В последующие недели Беккерель пришел к убеждению, что при описанном им явлении следует вести речь о лучах, которые исходят от солей урана непрерывно и без предварительного возбуждения. Ряд планомерных опытов показал, что сильнее всего это проявляется у металлического урана. Лучи урана, которые вскоре стали называть "лучами Беккереля", подобно рентгеновским лучам, делали воздух проводником электричества. Вначале их сущность оставалась столь же загадочной, как и природа Х-лучей.
Как выяснилось вскоре, Беккерель открыл природное явление огромного значения: радиоактивность. Вслед за Рентгеном он сделал еще один решительный шаг в физику XX столетия. Это был первый шаг к исследованию атомного ядра.
Исследования Беккереля стали непосредственным исходным пунктом эпохальных работ Марии и Пьера Кюри.
Мария Кюри была одной из первых женщин в истории естествознания. Гениальная исследовательница, она была дважды удостоена Нобелевской премии.
Этот пример не имел повторения. Вторичное присуждение в 1944 году высокой награды немецкому нобелевскому лауреату Отто Варбургу, известному биохимику и физиологу, успешно продолжившему в другой области научный труд своего отца Эмиля Варбурга, не состоялось из политических соображений. Правительство Гитлера запретило всем живущим в Германии ученым принимать Нобелевскую премию после того, как находившийся в концентрационном лагере борец за мир и публицист Карл фон Оссецкий был удостоен в 1935 году Нобелевской премии мира.
Мария Склодовская родилась в Польше. Однако она начала свой научный путь во Франции, которая стала ее второй родиной, и здесь прошла ее жизнь, отданная служению науке. Общественная подоплека ее жизни, которая, как она сказала со свойственной ей скромностью, "в общем была непроста", и обстоятельства ее личной жизни не менее достойны внимания, чем ее научные достижения.
Мария родилась в Варшаве 7 ноября 1867 года в семье педагогов. Ее дед был директором гимназии в Люблине. Отец учился в Петербургском университете, а потом преподавал математику и физику в различных средних учебных заведениях Варшавы. Он был высокообразованным человеком и отличным воспитателем. Мать много лет руководила школой для девочек. Она умерла, когда Марии было только девять лет.
У семьи Склодовских было много родственников в деревне. Маня - так звали в семье Марию - каждый год проводила у них летние каникулы со своими братьями и сестрами. Деревенская жизнь воспитала у нее глубокое чувство связи с природой. Позднее под влиянием горьких переживаний и полнейшей углубленности в науку это чувство было ею утрачено. Вспоминая о совместном путешествии в Энгадин с Марией Кюри и ее дочерьми, Эйнштейн говорил, что мадам Кюри не слышала пения птиц.
Жизненный путь и особенности характера Марии Склодовской можно понять лишь в том случае, если рассматривать их в связи с политической судьбой ее отечества и с социальными отношениями времен ее молодости.

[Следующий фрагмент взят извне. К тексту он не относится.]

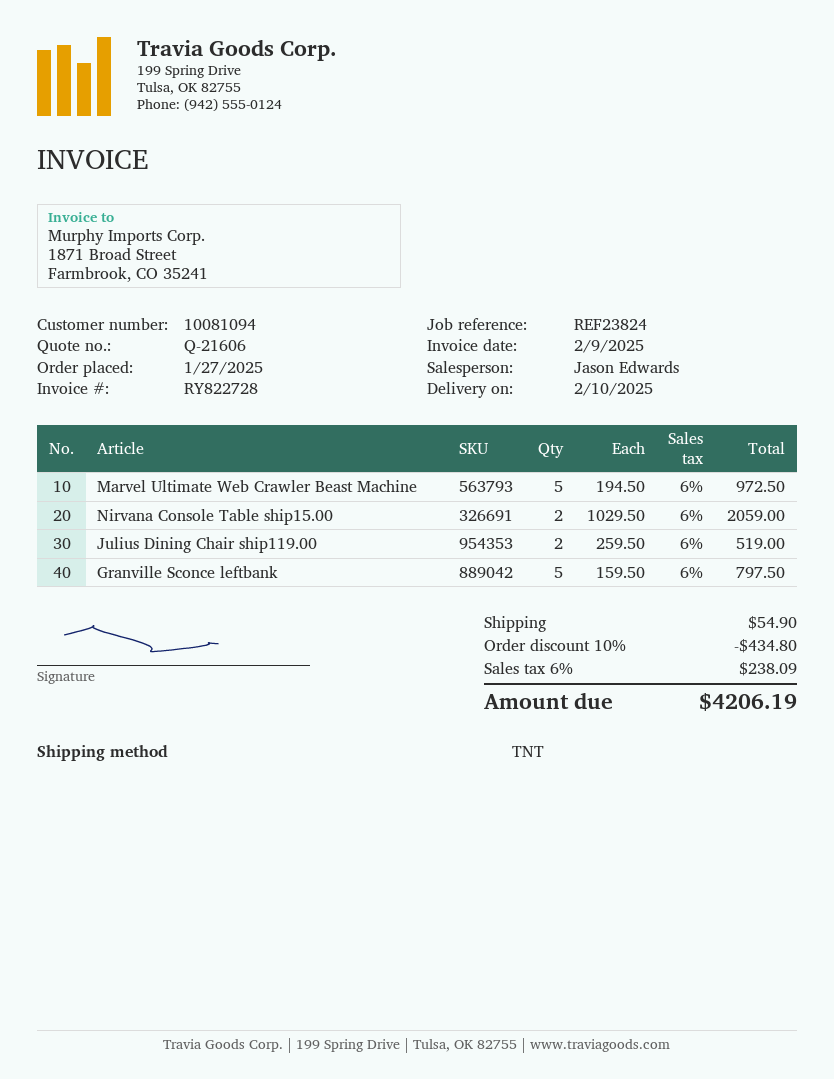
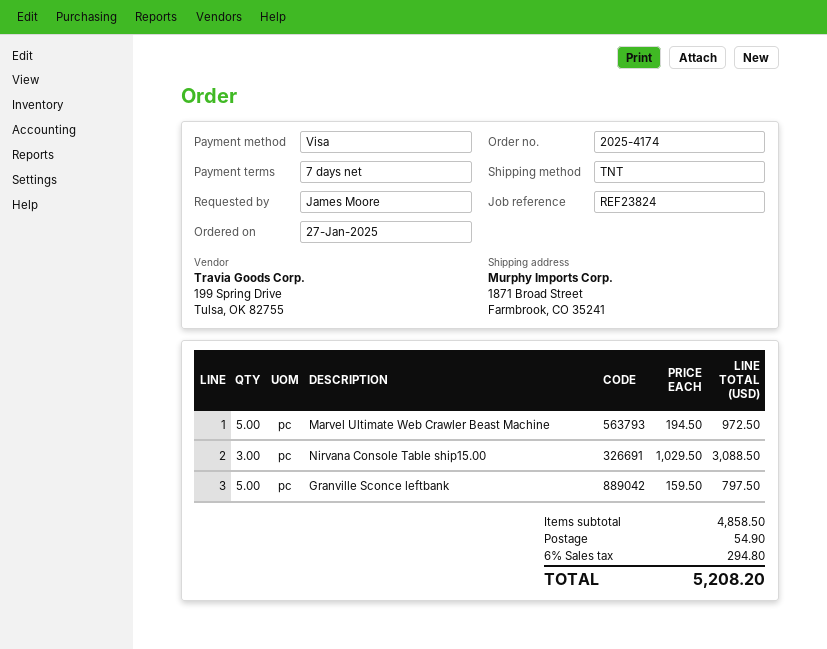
Nirvana Console Table ship15.00: 2 x 1029.50 = 2059.00 -> 3 x 1029.50 = 3088.50
Julius Dining Chair ship119.00: 2 x 259.50 = 519.00 -> none
discount: 10% = 434.80 -> none
tax: 6% = 238.09 -> 6% = 294.80
total: 4206.19 -> 5208.20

Королевство Польское, в котором она выросла, входило в состав Российской империи. Политическое положение в польских областях, как и в других национальных окраинах империи, характеризовалось попытками насильственной русификации. Стремления польского народа вернуть свою национальную независимость жестоко подавлялись. Об этом свидетельствует расправа с участниками героических восстаний 1830 и 1863 годов.
Царское правительство опутало Польшу густой сетью надсмотрщиков. Особенно строгий надзор осуществлялся за польскими частными школами. Все преподаватели, показавшие себя недостаточно покорными или заподозренные во враждебных правительству настроениях, призывались к порядку или увольнялись.
Отец Марии потерял место по этой же причине и должен был освободить служебную квартиру. Однако эти обстоятельства не помешали ему воспитать своих детей в духе польского патриотизма.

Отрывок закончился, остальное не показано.